Grillo è inciampato nella sua stessa rete. È la vendetta di quello sceneggiatore burlone chiamato destino. L'armatore Vincenzo Onorato, amico di lunga data e fondatore di Moby Lines, ha finanziato con inserti pubblicitari per 120mila euro l'anno le società di Grillo. In cambio avrebbe chiesto qualche favore, di intercedere con alcuni parlamentari Cinque Stelle su alcune questioni che lo riguardavano: la proroga di una concessione, una controversia con Tirrenia e benefici fiscali per le sole navi imbarcano equipaggi italiani e comunitari.
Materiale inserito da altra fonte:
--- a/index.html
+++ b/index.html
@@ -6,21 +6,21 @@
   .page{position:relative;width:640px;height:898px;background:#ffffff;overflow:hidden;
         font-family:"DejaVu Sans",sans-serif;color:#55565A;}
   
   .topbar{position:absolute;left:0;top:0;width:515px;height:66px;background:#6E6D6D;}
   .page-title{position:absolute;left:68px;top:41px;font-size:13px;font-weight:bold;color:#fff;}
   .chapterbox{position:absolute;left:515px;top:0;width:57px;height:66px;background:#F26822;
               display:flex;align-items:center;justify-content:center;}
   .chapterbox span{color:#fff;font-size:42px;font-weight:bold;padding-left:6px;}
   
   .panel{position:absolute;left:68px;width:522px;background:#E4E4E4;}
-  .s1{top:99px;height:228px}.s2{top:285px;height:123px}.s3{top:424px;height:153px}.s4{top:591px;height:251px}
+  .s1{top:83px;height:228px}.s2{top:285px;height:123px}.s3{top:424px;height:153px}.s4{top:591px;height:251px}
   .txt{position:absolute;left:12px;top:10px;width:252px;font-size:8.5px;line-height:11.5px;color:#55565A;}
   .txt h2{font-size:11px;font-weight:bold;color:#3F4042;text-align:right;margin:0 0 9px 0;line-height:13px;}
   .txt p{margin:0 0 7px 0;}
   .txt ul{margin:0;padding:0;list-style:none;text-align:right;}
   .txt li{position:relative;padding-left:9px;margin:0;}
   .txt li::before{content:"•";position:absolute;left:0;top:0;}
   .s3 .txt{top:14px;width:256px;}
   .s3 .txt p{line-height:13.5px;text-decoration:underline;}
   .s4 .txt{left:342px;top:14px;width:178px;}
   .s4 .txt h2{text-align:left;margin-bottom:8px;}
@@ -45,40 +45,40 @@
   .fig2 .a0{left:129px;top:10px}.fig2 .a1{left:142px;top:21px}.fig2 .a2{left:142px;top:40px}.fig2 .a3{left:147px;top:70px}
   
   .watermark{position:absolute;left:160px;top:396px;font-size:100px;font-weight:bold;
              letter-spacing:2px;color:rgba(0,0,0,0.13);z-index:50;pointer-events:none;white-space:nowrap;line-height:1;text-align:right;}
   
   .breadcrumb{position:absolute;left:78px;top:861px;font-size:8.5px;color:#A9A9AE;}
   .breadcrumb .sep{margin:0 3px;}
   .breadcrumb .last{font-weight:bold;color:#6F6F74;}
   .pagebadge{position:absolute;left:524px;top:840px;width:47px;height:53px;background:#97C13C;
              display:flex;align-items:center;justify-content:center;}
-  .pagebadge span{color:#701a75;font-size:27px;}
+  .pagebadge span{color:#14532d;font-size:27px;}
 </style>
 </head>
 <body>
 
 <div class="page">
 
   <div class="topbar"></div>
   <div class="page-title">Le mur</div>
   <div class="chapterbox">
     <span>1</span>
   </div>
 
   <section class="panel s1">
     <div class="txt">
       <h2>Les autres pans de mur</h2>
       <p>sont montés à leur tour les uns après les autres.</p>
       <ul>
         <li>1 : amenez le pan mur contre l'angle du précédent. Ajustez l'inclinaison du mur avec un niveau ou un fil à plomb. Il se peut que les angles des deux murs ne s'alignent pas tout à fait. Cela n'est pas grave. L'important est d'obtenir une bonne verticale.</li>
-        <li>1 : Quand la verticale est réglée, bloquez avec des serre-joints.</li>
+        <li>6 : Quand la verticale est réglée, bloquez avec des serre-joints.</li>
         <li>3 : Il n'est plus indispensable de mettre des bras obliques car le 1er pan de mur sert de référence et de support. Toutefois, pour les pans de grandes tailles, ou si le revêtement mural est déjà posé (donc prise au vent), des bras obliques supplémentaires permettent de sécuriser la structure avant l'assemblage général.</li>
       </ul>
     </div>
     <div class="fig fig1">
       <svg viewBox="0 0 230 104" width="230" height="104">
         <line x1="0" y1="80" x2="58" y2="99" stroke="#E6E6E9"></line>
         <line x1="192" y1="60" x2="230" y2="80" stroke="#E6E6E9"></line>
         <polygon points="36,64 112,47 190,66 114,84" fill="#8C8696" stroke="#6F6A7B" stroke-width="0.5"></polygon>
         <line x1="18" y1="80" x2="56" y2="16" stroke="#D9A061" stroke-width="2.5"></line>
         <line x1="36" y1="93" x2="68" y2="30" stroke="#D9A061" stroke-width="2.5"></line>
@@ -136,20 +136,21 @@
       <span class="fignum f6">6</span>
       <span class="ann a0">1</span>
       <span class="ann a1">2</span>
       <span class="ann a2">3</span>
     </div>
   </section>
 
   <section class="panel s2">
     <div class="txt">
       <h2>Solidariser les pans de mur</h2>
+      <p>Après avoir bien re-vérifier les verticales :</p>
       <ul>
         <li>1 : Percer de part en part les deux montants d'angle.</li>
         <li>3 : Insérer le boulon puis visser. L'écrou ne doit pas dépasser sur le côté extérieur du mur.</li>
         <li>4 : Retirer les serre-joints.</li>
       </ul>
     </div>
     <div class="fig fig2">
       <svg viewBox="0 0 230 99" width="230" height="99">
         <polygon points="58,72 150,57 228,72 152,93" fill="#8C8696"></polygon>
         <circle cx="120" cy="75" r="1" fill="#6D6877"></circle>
Il giudizio spetta ai tribunali. Ora però bisogna fare i conti con l'ipocrisia. Questo lavoro di influenza avviene tutti i giorni nei palazzi della politica. Il lobbismo è una professione. Non è un lavoro clandestino.

È riconoscere che la politica è anche mediazione tra interessi privati. È ricordare, come fece Bettino Craxi davanti a un Parlamento muto e ipocrita, che la democrazia costa e bisogna trovare il modo più trasparente per finanziarla.